Work request ->
When you reach the line below that has "width: 196px ->", start returning lines exactly, and stop after the line that has "padding: 4px 10px"; skip the pictures.

Dataset extract ->
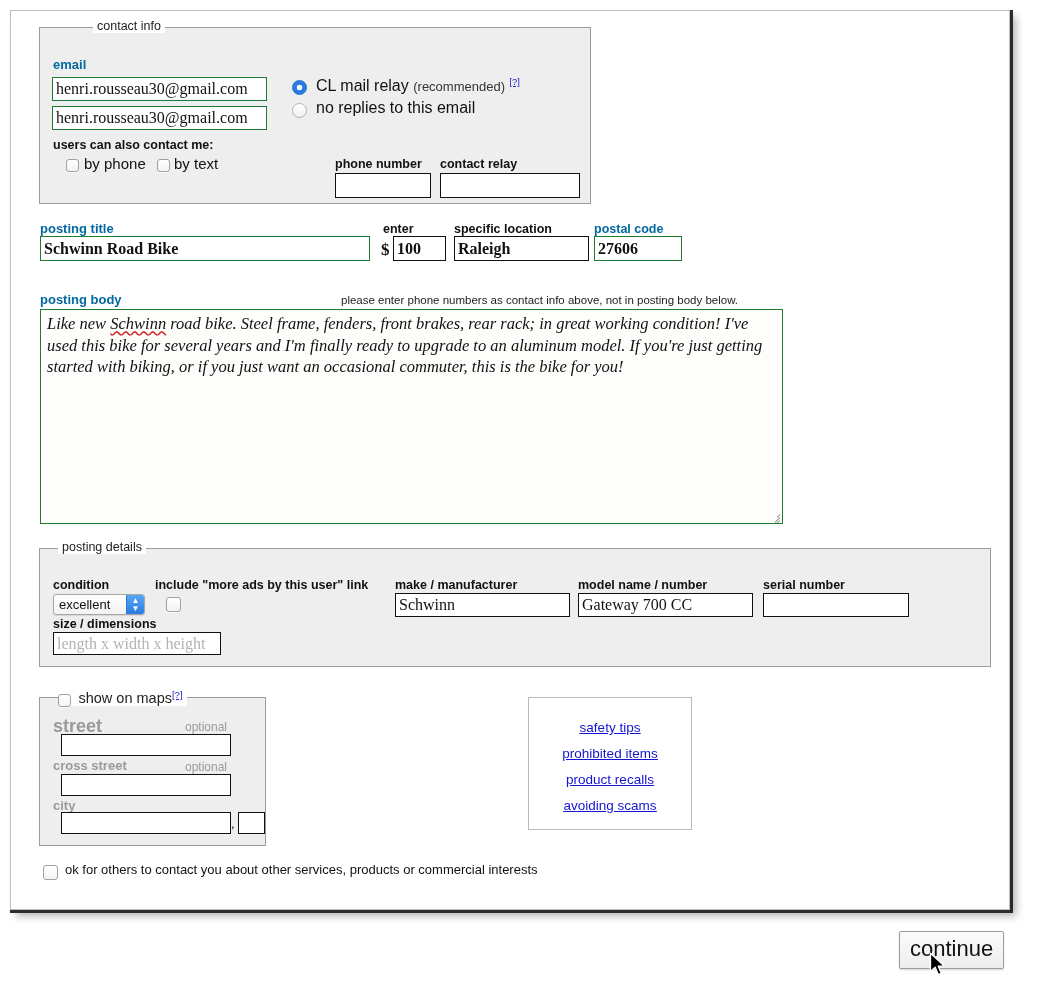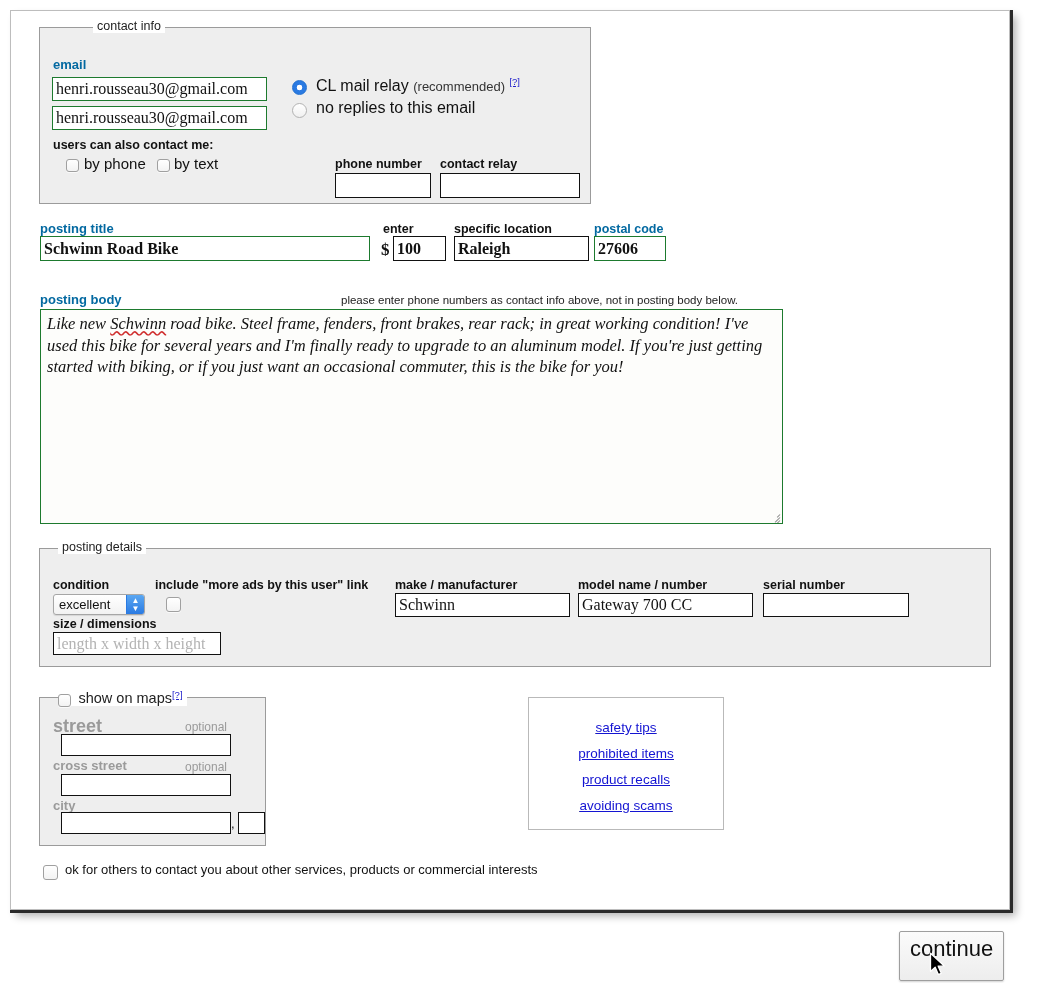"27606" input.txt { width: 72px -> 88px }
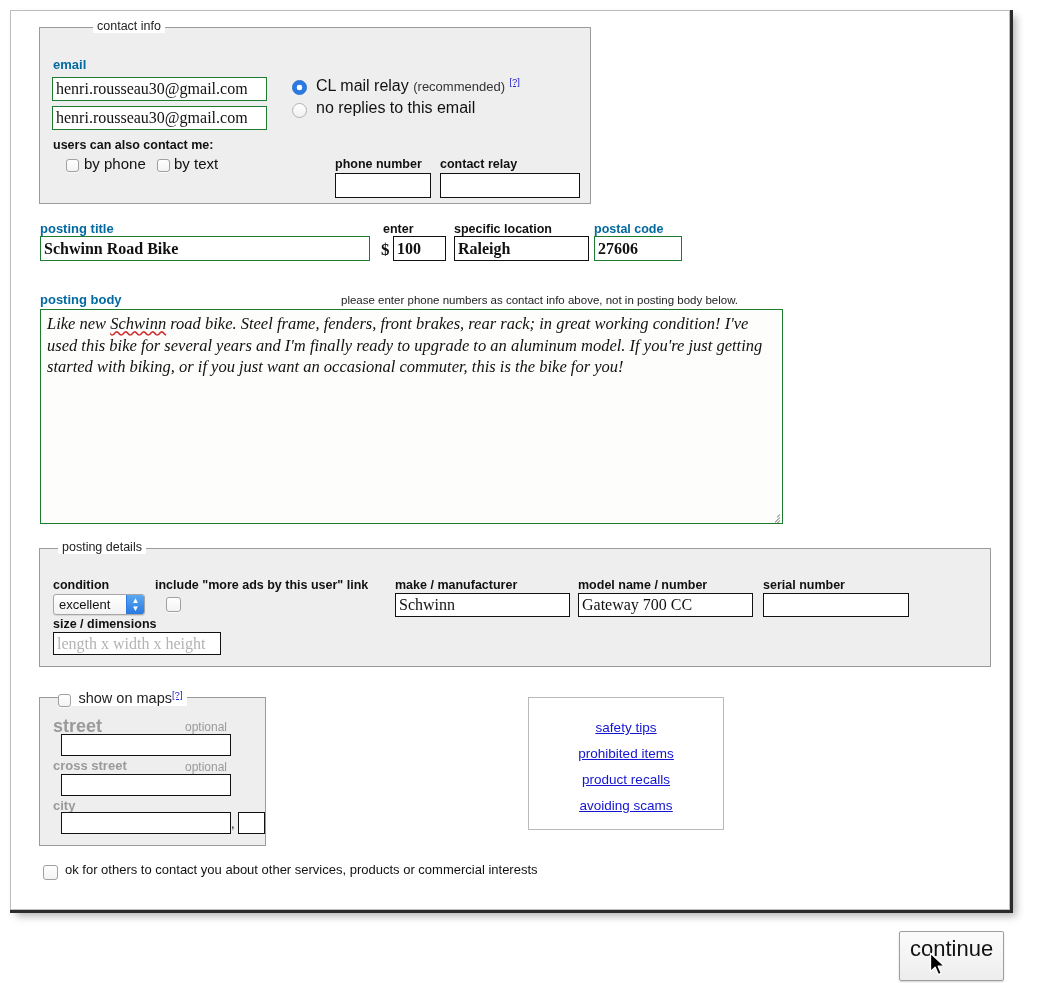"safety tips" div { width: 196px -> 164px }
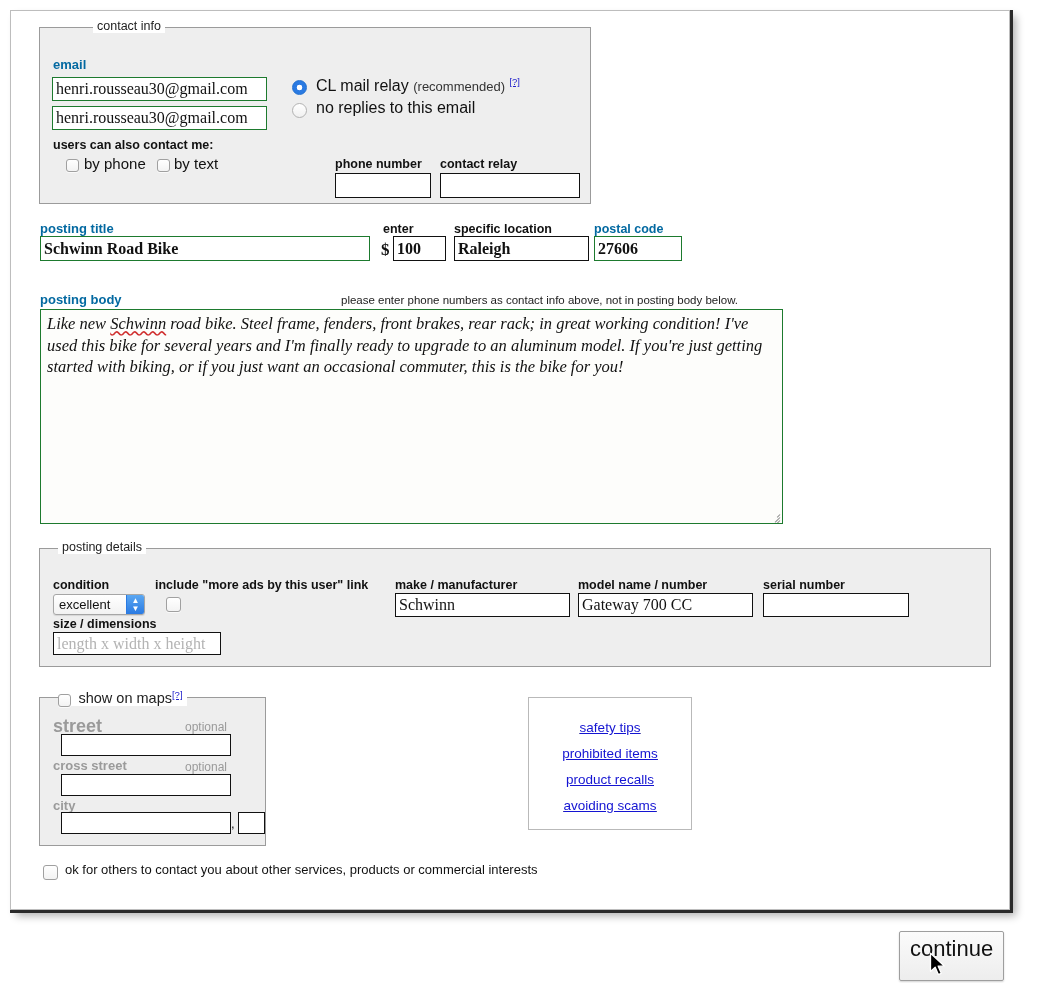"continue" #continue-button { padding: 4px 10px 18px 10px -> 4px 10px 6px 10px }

--

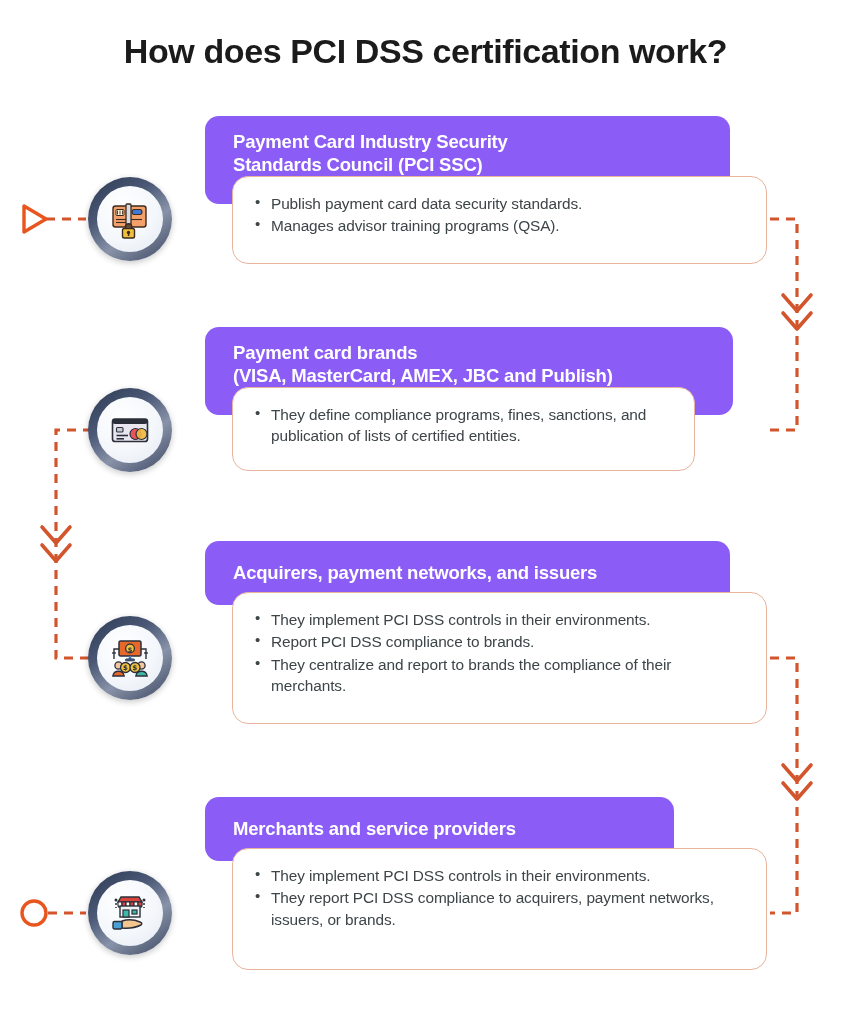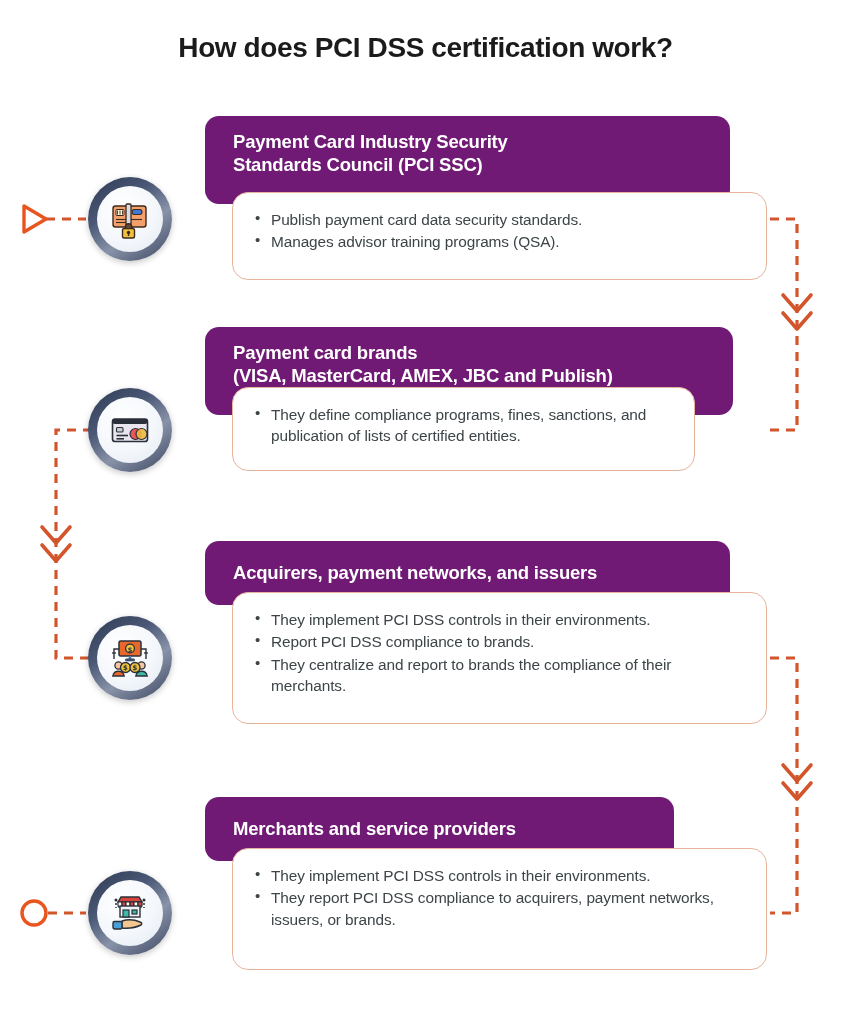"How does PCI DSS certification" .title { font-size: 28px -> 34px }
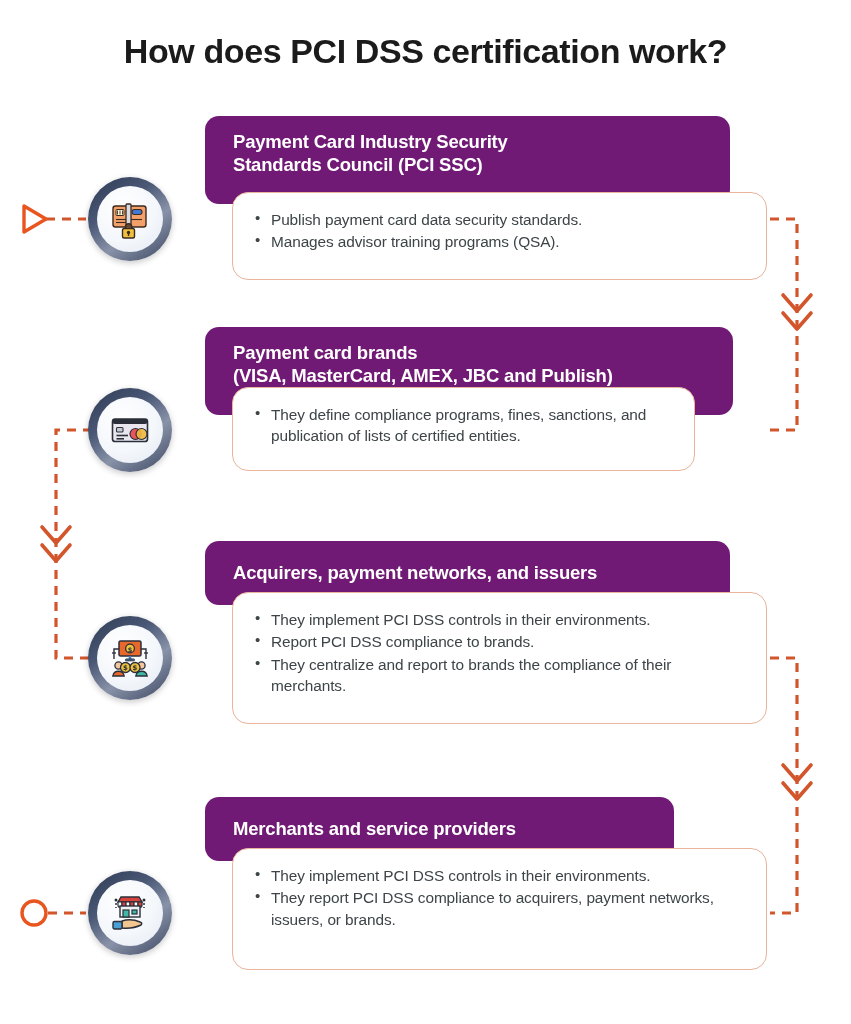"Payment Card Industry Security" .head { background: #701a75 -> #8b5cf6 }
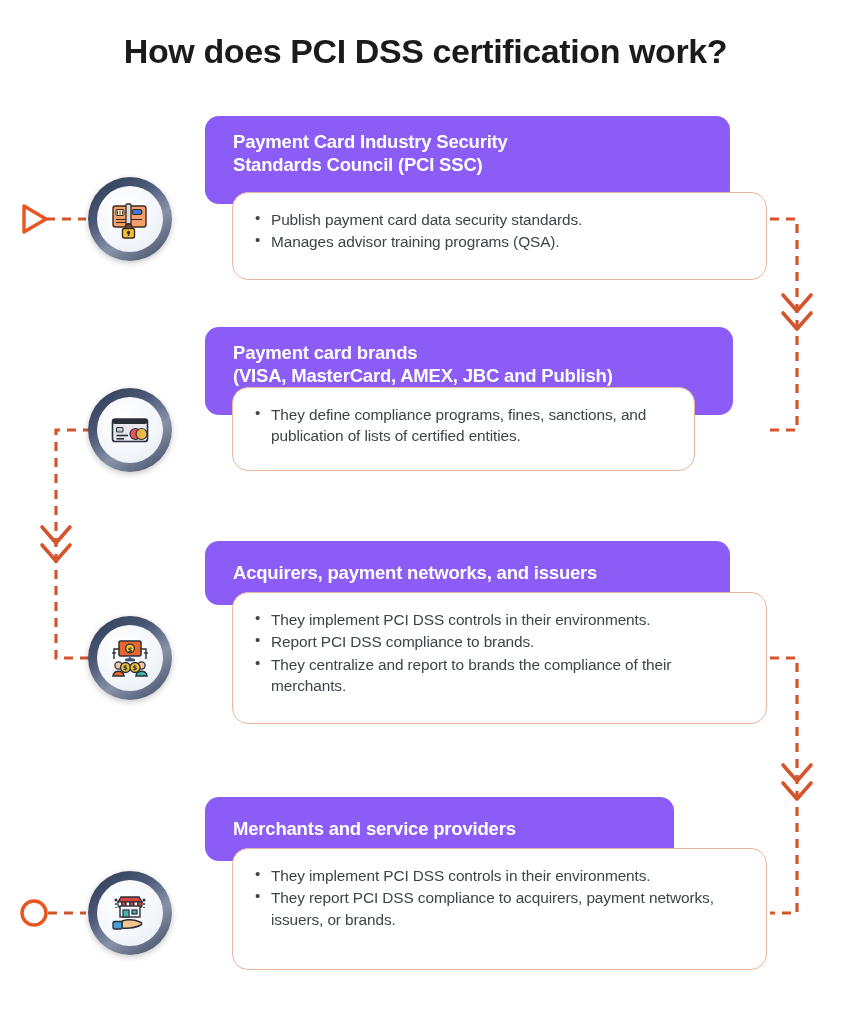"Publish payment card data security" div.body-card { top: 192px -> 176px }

Solution for this problem ->
"safety tips" div { width: 196px -> 164px }
"continue" #continue-button { padding: 4px 10px 18px 10px -> 4px 10px 6px 10px }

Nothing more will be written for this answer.